En la esquina que forman los dos lados más largos del triángulo isósceles
que es mi plaza, en una y otra acera, y enfrente la una del otro,
hay una carpintería y un taller mecánico.
El carpintero se llama Uriel y el mecánico, también se llama Uriel.
Ambos comparten públicamente la misma pasión.
Ambos, más o menos a la vez,
descubrieron que su verdadera vocación era la astronomía y,
desde entonces, a pesar de los tímidos remilgos de los padres del primero
y de la esposa del segundo,
que lo consideran una pérdida de tiempo,
se reunen tres o cuatro veces por semana
para representar plásticamente cuerpos celestes y constelaciones.
Uriel el carpintero tiene una máquina que fabrica virutas del tamaño
y la forma que sobre la marcha él decida conferirles.

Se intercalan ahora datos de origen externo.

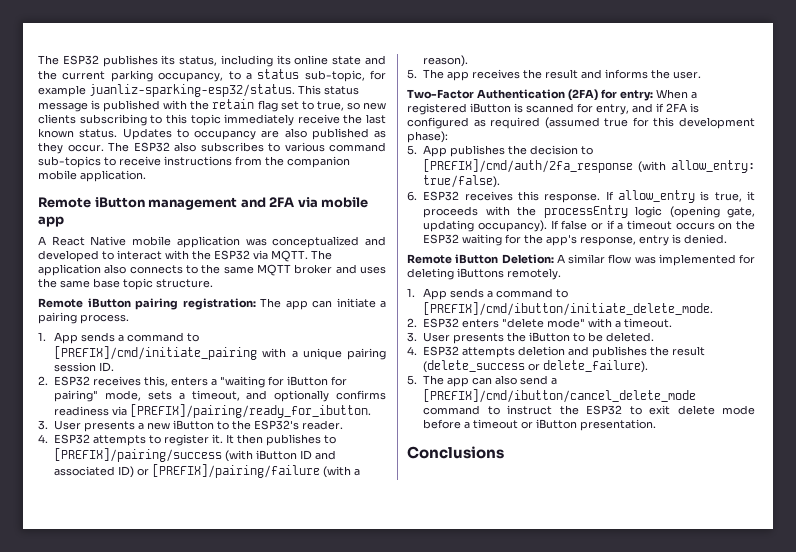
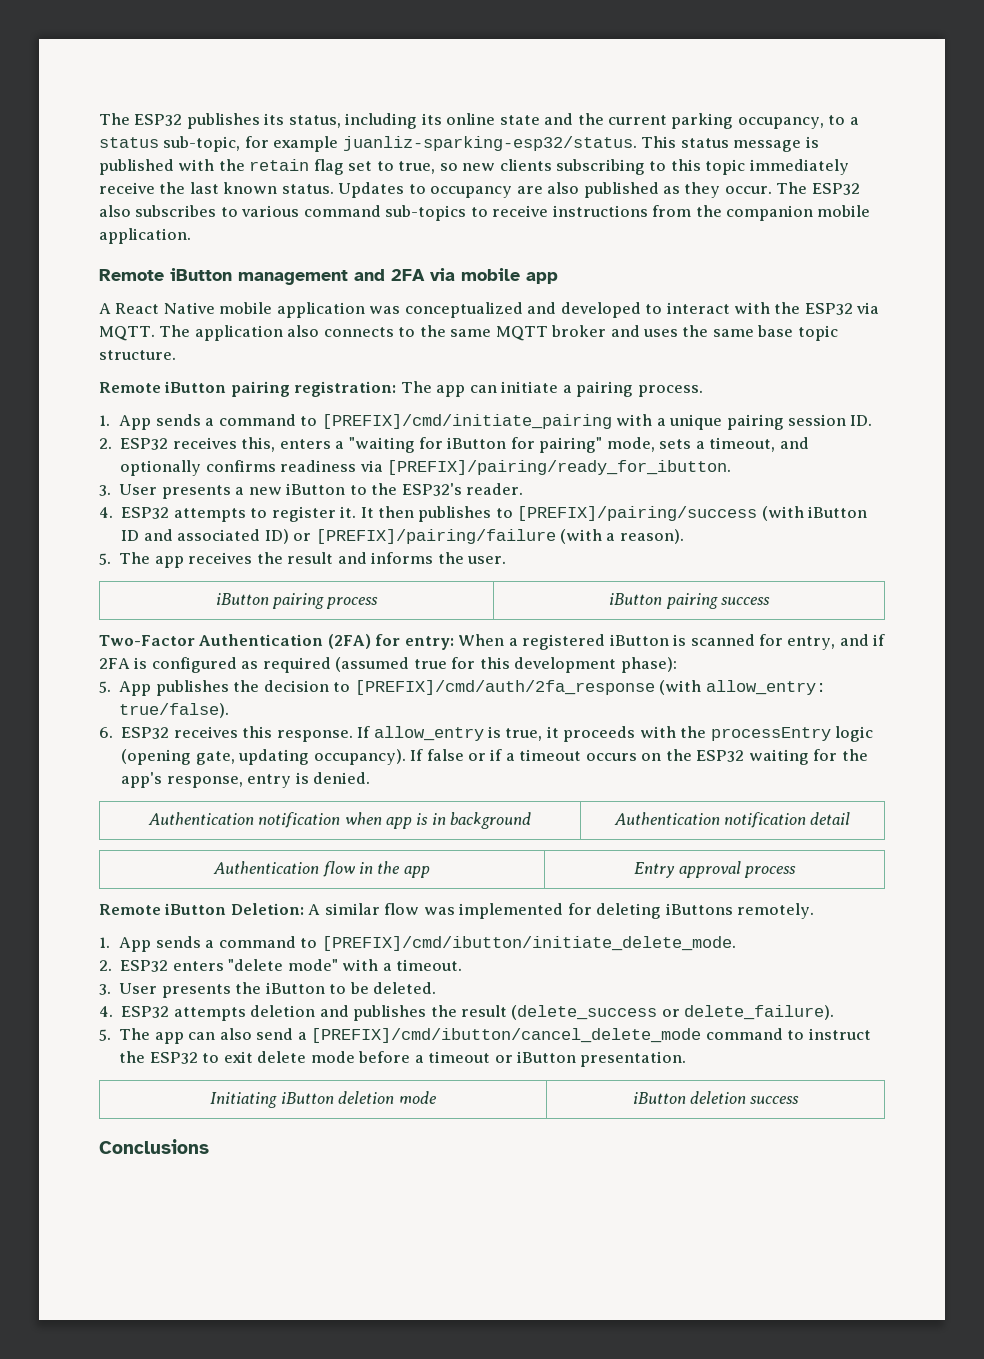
+ iButton pairing process | iButton pairing success
+ Authentication notification when app is in background | Authentication notification detail
+ Authentication flow in the app | Entry approval process
+ Initiating iButton deletion mode | iButton deletion success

Uriel el mecánico, entre ruedas, compresores y tornos,
tiene un extraño artefacto que suelta las chispas más luminosas
y con los colores más dispares que uno pudiera imaginarse.
Son las diez de la noche.
Ante un público expectante,
los dos Uriel han sacado sus curiosos mecanismos
a las puertas de sus negocios.
Entre medias, justo en el punto medio de la línea que los separa,
se ha puesto Pedro el pintor con su máquina de sopletear.
Aúrea, la hija mayor de Celestino,
que está a punto de terminar la carrera de música,
les acompañará con su chelo desde una distancia prudencial.
El experimento de hoy se llama: Tannhäuser.